À ce sujet, il tient à lui signaler la situation d'une commune de sa circonscription, comptant près de 5 200 habitants, dont le conseil municipal avait décidé en début de mandat de créer et pourvoir huit postes d'adjoints.
À la suite du décès brutal de l'un de ces derniers en août 2008, il avait alors été convenu de ne pas pourvoir immédiatement le poste en question afin de respecter une période de deuil. Finalement, au mois de janvier 2009, le conseil municipal a souhaité ne pas élire de nouvel adjoint.
Le maire a alors réparti les délégations précédemment attribuées à l'adjoint défunt entre trois conseillers municipaux, afin d'associer davantage d'élus à l'exécutif communal, ceci sans en favoriser l'un au détriment des autres. Dans ce cadre, il avait été décidé d'allouer une indemnité à chacun de ces conseillers délégués par redéploiement de l'intégralité de l'enveloppe financière initiale allouée au maire et aux huit adjoints.
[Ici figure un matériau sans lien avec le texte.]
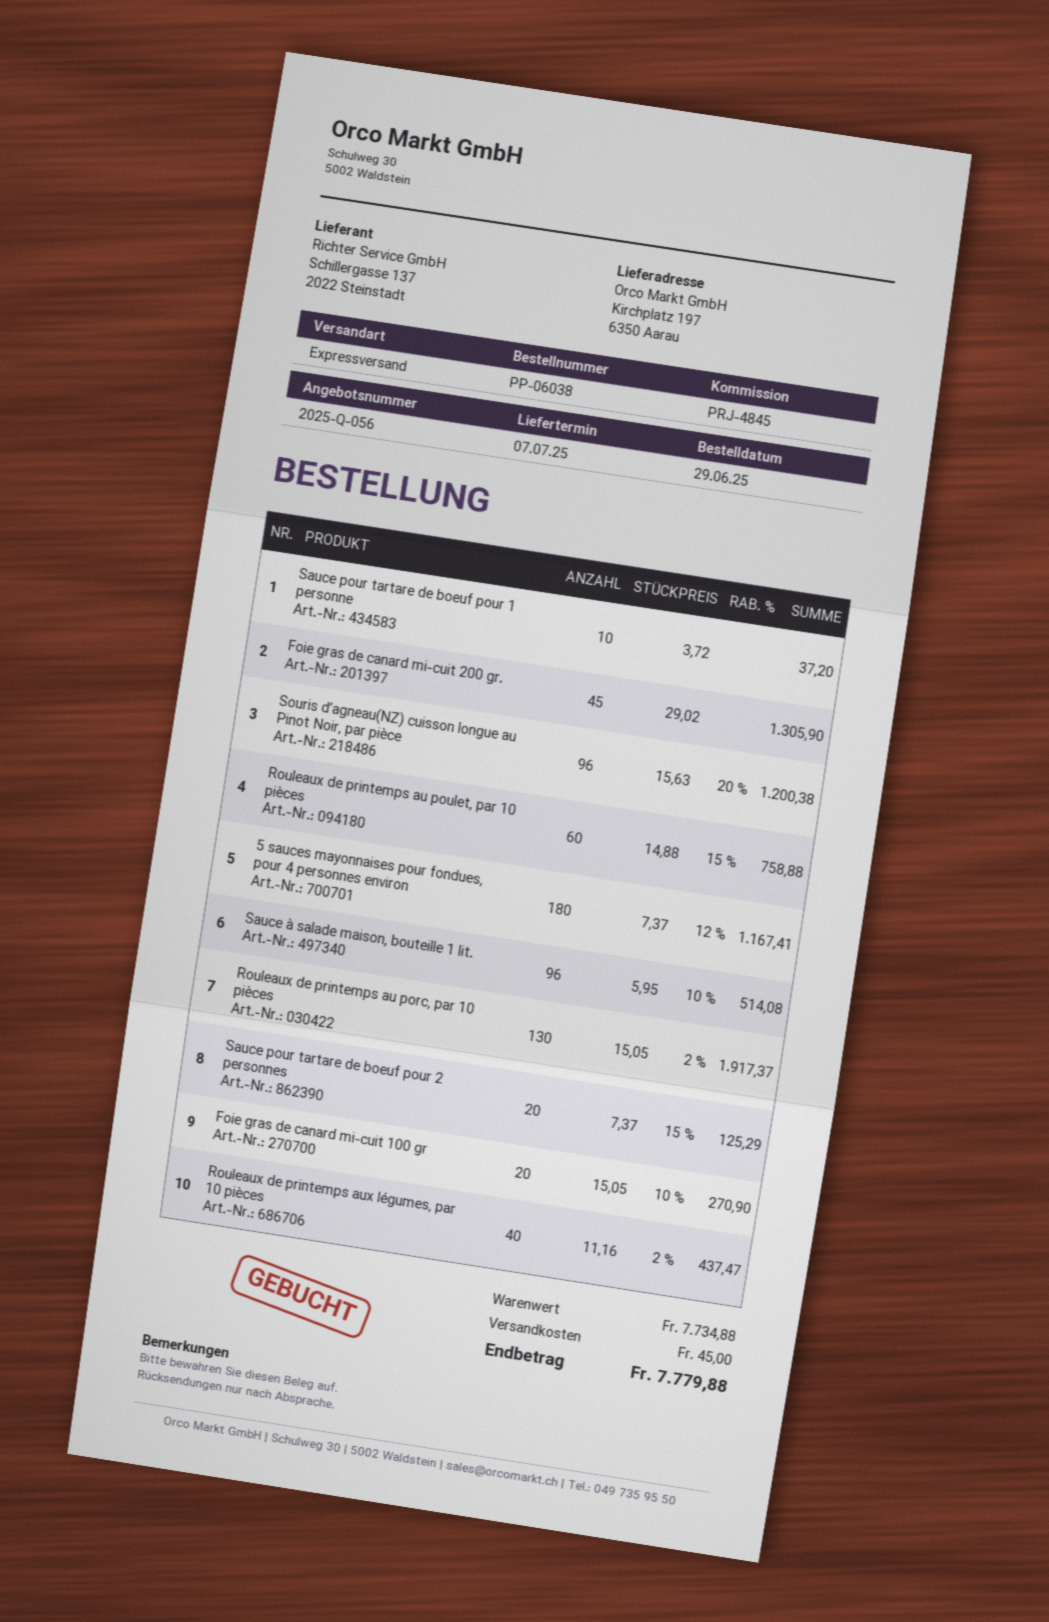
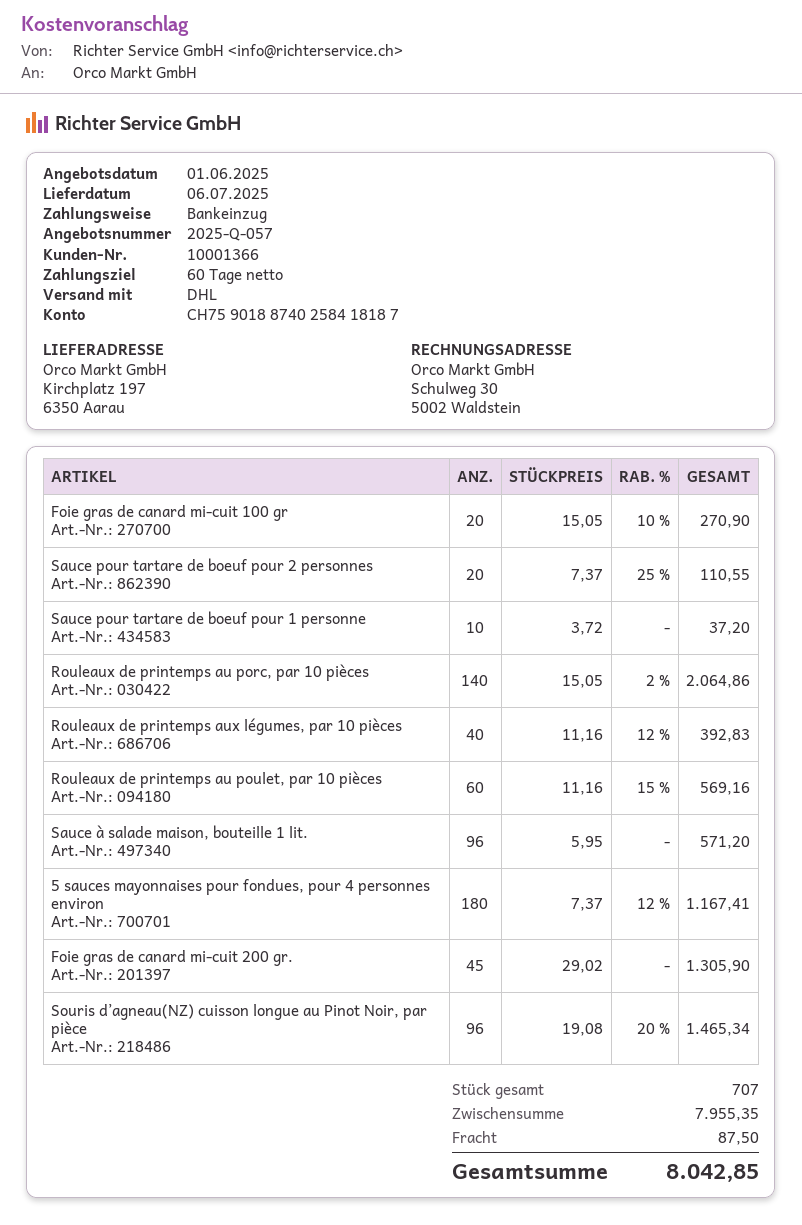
quote number: 2025-Q-056 -> 2025-Q-057
delivery date: 2025-07-07 -> 2025-07-06
shipping method: express -> DHL
Souris d’agneau(NZ) cuisson longue au Pinot Noir, par pièce: 96 x 15.63 - 20% = 1200.38 -> 96 x 19.08 - 20% = 1465.34
Rouleaux de printemps au poulet, par 10 pièces: 60 x 14.88 - 15% = 758.88 -> 60 x 11.16 - 15% = 569.16
Sauce à salade maison, bouteille 1 lit.: 96 x 5.95 - 10% = 514.08 -> 96 x 5.95 = 571.20
Rouleaux de printemps au porc, par 10 pièces: 130 x 15.05 - 2% = 1917.37 -> 140 x 15.05 - 2% = 2064.86
Sauce pour tartare de boeuf pour 2 personnes: 20 x 7.37 - 15% = 125.29 -> 20 x 7.37 - 25% = 110.55
Rouleaux de printemps aux légumes, par 10 pièces: 40 x 11.16 - 2% = 437.47 -> 40 x 11.16 - 12% = 392.83
subtotal: 7734.88 -> 7955.35
shipping: 45.00 -> 87.50
total: 7779.88 -> 8042.85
Or les services de la préfecture ont précisé à la commune en question qu'il convenait de ne répartir qu'une somme égale, au maximum, au montant total des indemnités versées au maire et aux sept adjoints actuellement en fonction.
De fait, cette position risque de remettre en cause la volonté du maire d'élargir le bureau municipal.
En conséquence, il lui demande s'il envisage d'assouplir la réglementation en vigueur afin de permettre de répondre de manière plus appropriée à ce type de situations d'espèce.